Plants present many of the same characteristics as children. The intense period of bringing them on, worrying about the right food and so on, is followed by an equally intense period of trying to rein them in. There’s no equivalent to pruning in childcare, but gardeners have this one enormous advantage over parents.

Good pruning is a matter of working with, rather than against a plant. The most important thing, before you make any cuts, is to have clearly in your mind the essential qualities of the plant you are about to attack. Don’t reduce them all to the same bun-shaped blobs. In the most general terms, shrubs that flower in the first half of the year do so on growth made the previous year. These can be pruned after flowering. Shrubs that flower in the second half of the year bear the flowers on the new wood they have made in the first half. These are best left until early spring.
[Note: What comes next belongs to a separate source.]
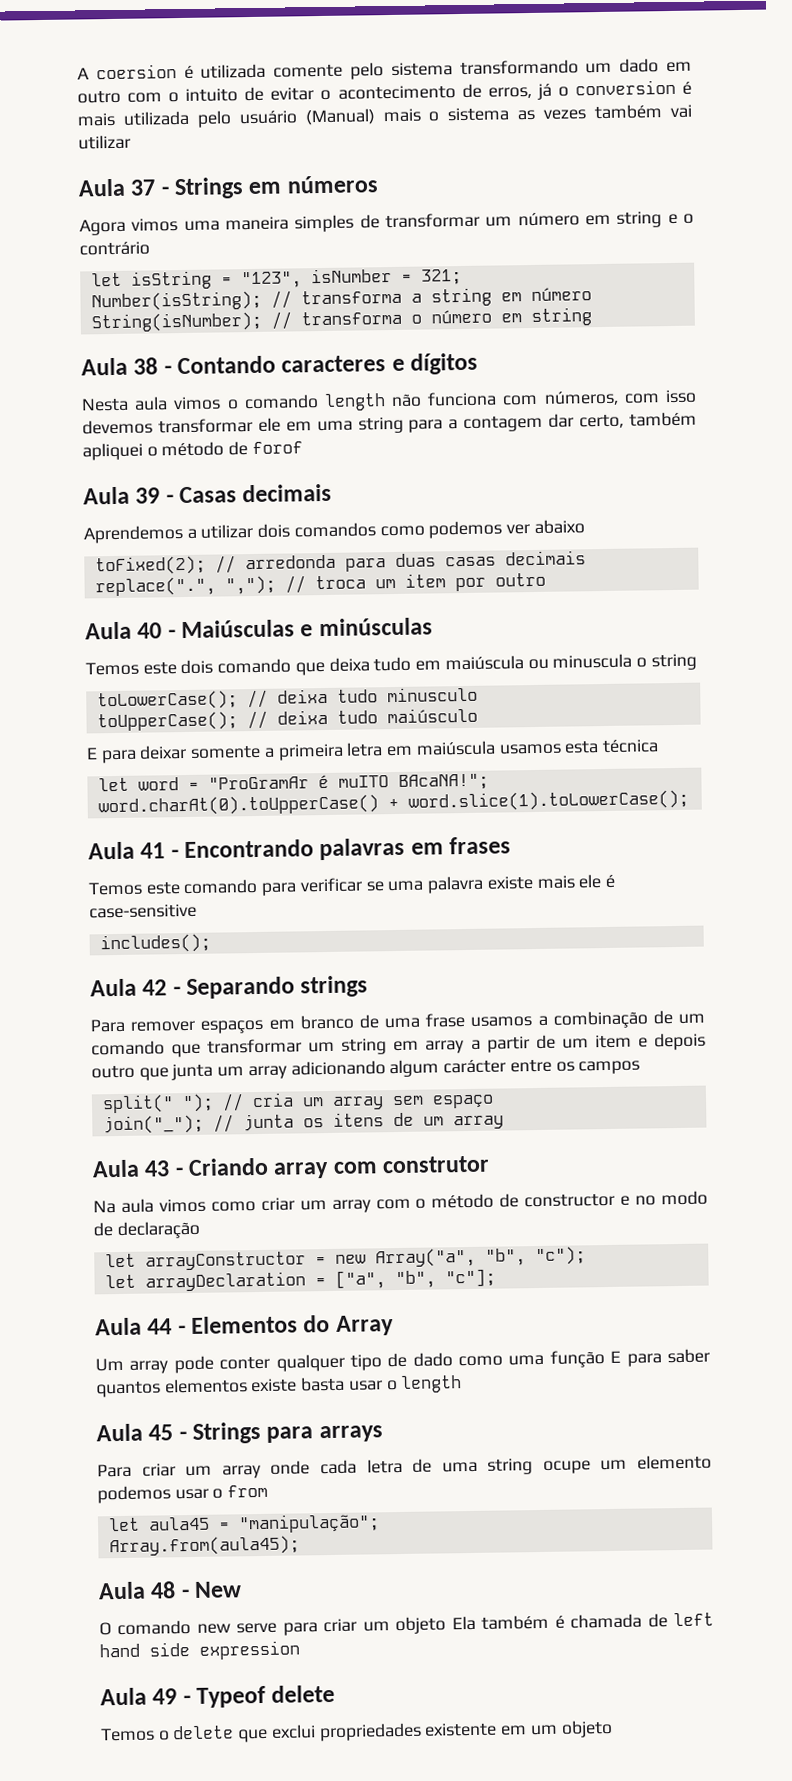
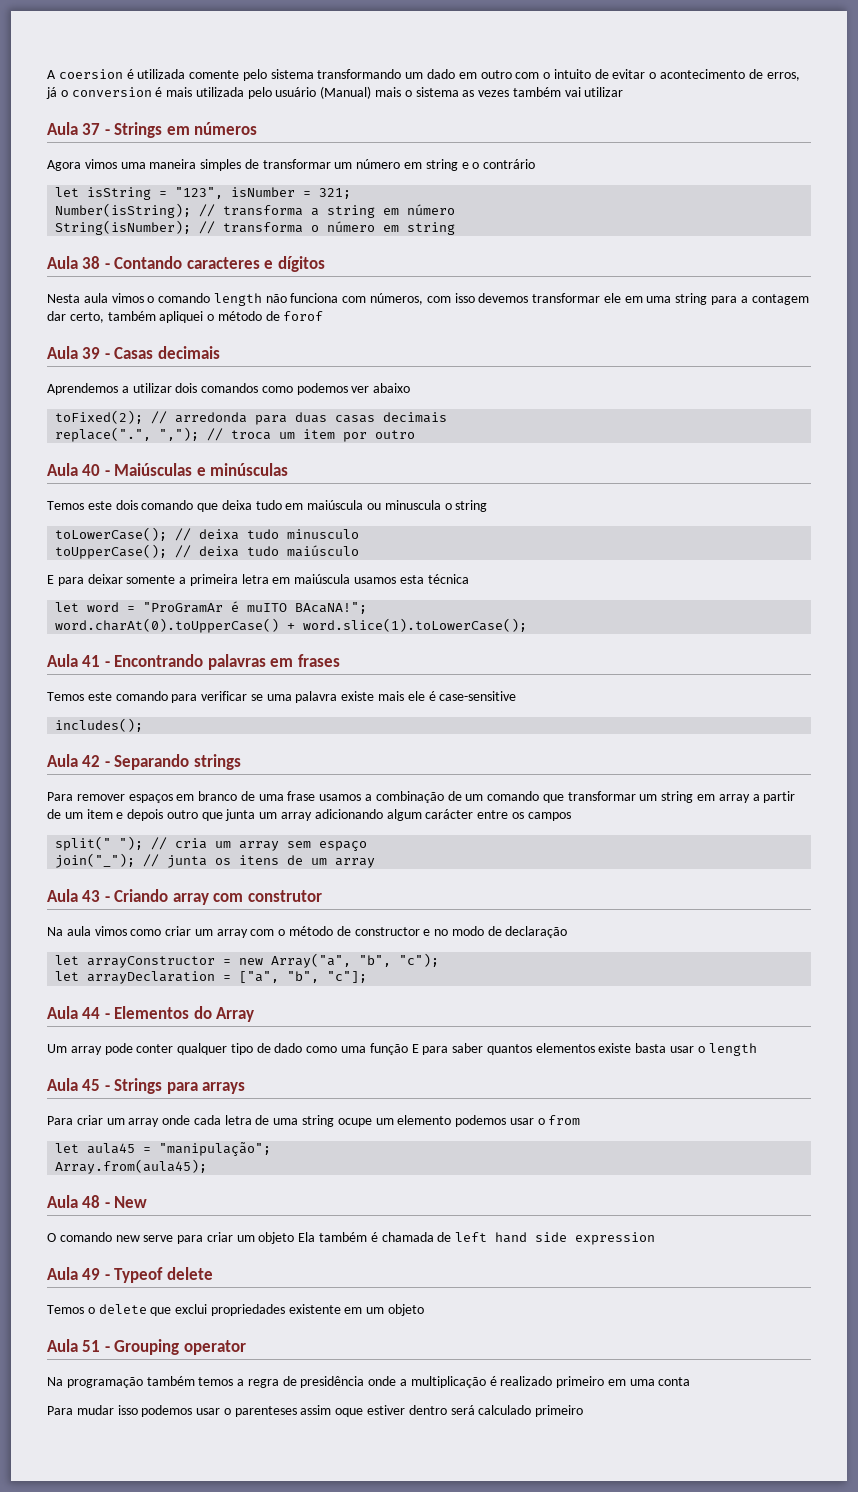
(613, 1728) none -> [47,1339,246,1355] [47,1376,691,1388] [47,1405,584,1417] // Aula 51 - Grouping operator // Na programação também temos a regra de presidência onde a multiplicação é realizado primeiro em uma conta // Para mudar isso podemos usar o parenteses assim oque estiver dentro será calculado primeiro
Pruning kicks a shrub into top growing gear. “Crumbs,” it says to itself. “Someone’s trying to do me in”, and it pumps energy into dormant growth buds lying along its stems to replace what it feels it has lost.

If you pruned a late summer-flowering buddleia or caryopteris when it had just finished flowering, the resultant tender new growths would coincide fatally with the first frosts. So you leave them until February before pruning. Rambling roses are best dealt with when they finish flowering. Hybrid Tea roses (both bush and climbing) are best left until February.

Now and again, it pays to take out a stem completely at ground level, especially when the main framework of a climbing rose has crept higher and higher up its support. This drastic reduction sometimes forces the rose to send out a new shoot from the base. A hefty mulch helps, too.

Pruning is often fuelled by fear. We feel a shrub is getting out of hand; reducing its size is the only criterion. But if we take the trouble to understand the consequences of our pruning, the results will be so much better.